Upload 261 files

19b102a verified almost 2 years ago

6.34 kB

	BERTopic approaches topic modeling as a cluster task and attempts to cluster semantically similar documents to extract common topics. A disadvantage of using such a method is that each document is assigned to a single cluster and therefore also a single topic. In practice, documents may contain a mixture of topics. This can be accounted for by splitting up the documents into sentences and feeding those to BERTopic.

	Another option is to use a cluster model that can perform soft clustering, like HDBSCAN. As BERTopic focuses on modularity, we may still want to model that mixture of topics even when we are using a hard-clustering model, like k-Means without the need to split up our documents. This is where `.approximate_distribution` comes in!

	<br>
	<div class="svg_image">
	--8<-- "docs/getting_started/distribution/approximate_distribution.svg"
	</div>
	<br>

	To perform this approximation, each document is split into tokens according to the provided tokenizer in the `CountVectorizer`. Then, a sliding window is applied on each document creating subsets of the document. For example, with a window size of 3 and stride of 1, the document:

	> Solving the right problem is difficult.

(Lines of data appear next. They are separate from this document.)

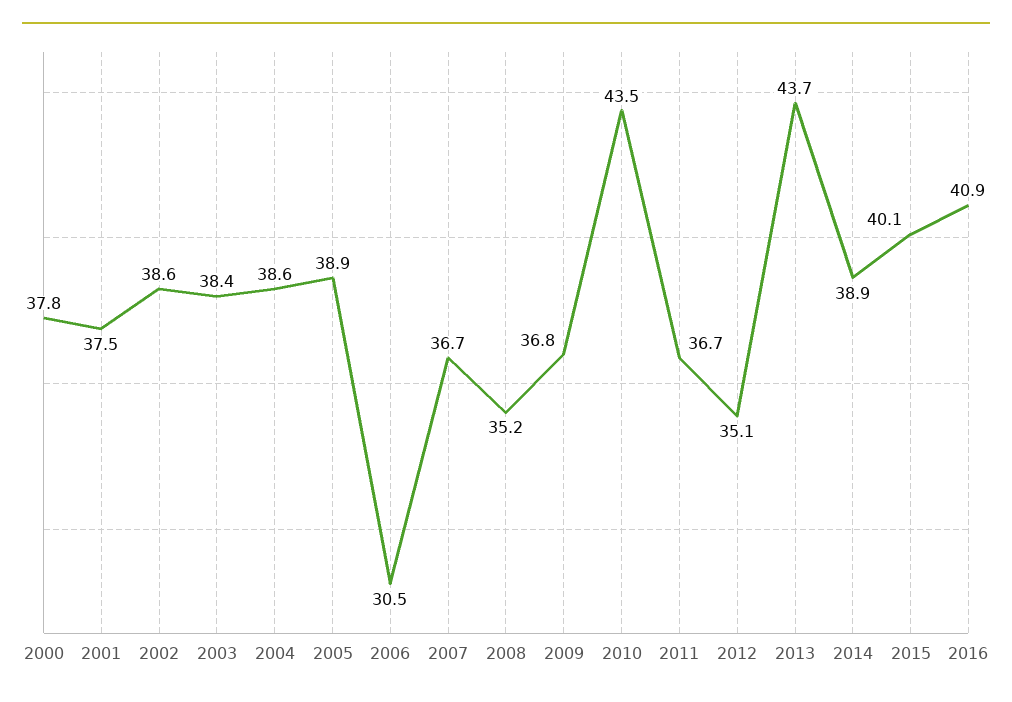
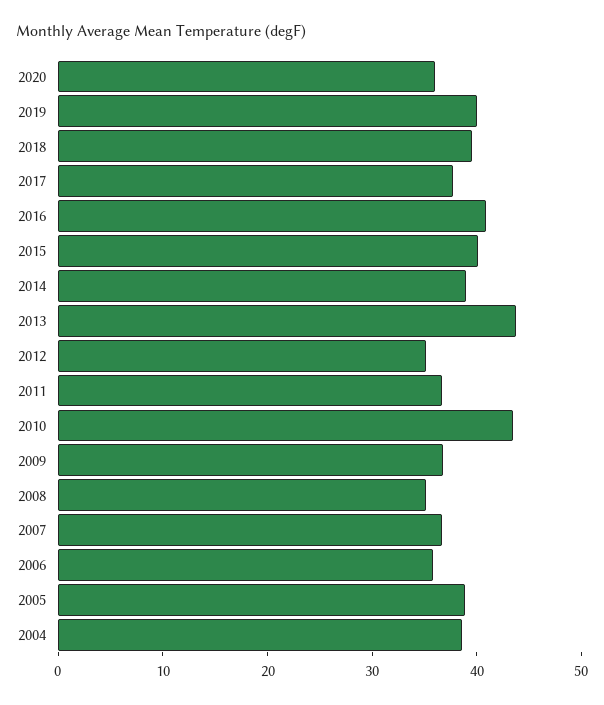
2000: 37.8 -> none
2001: 37.5 -> none
2002: 38.6 -> none
2003: 38.4 -> none
2006: 30.5 -> 36
2020: none -> 36
2019: none -> 40
2018: none -> 40
2017: none -> 38

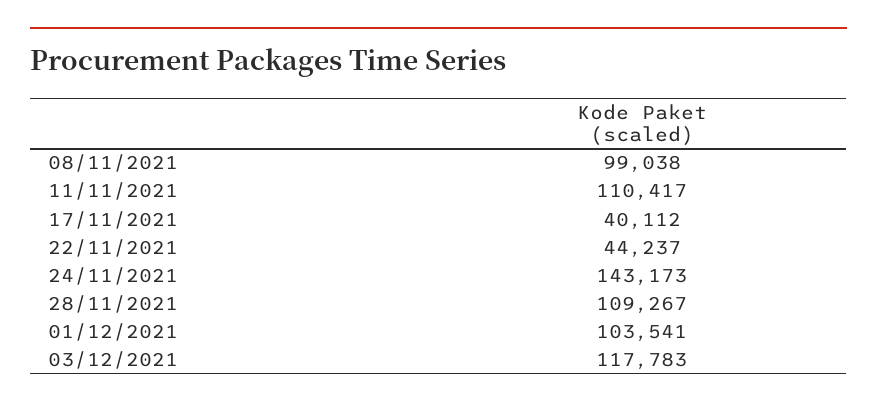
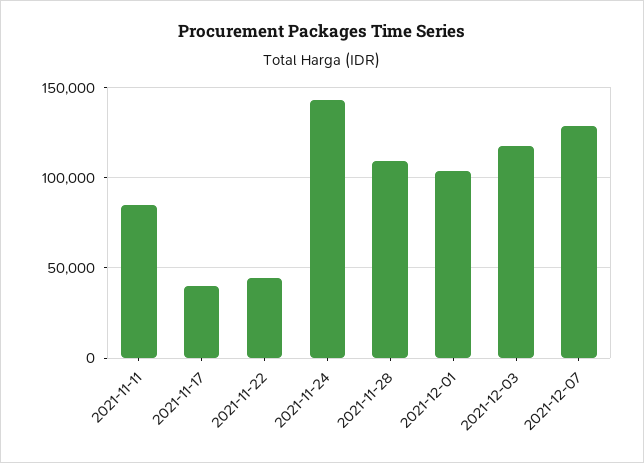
08/11/2021: 99038 -> none
11/11/2021: 110417 -> 85000
2021-12-07: none -> 130000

	can be split up into `solving the right`, `the right problem`, `right problem is`, and `problem is difficult`. These are called token sets.
	For each of these token sets, we calculate their c-TF-IDF representation and find out how similar they are to the previously generated topics.
	Then, the similarities to the topics for each token set are summed to create a topic distribution for the entire document.

	Although it is often said that documents can contain a mixture of topics, these are often modeled by assigning each word to a single topic.
	With this approach, we take into account that there may be multiple topics for a single word.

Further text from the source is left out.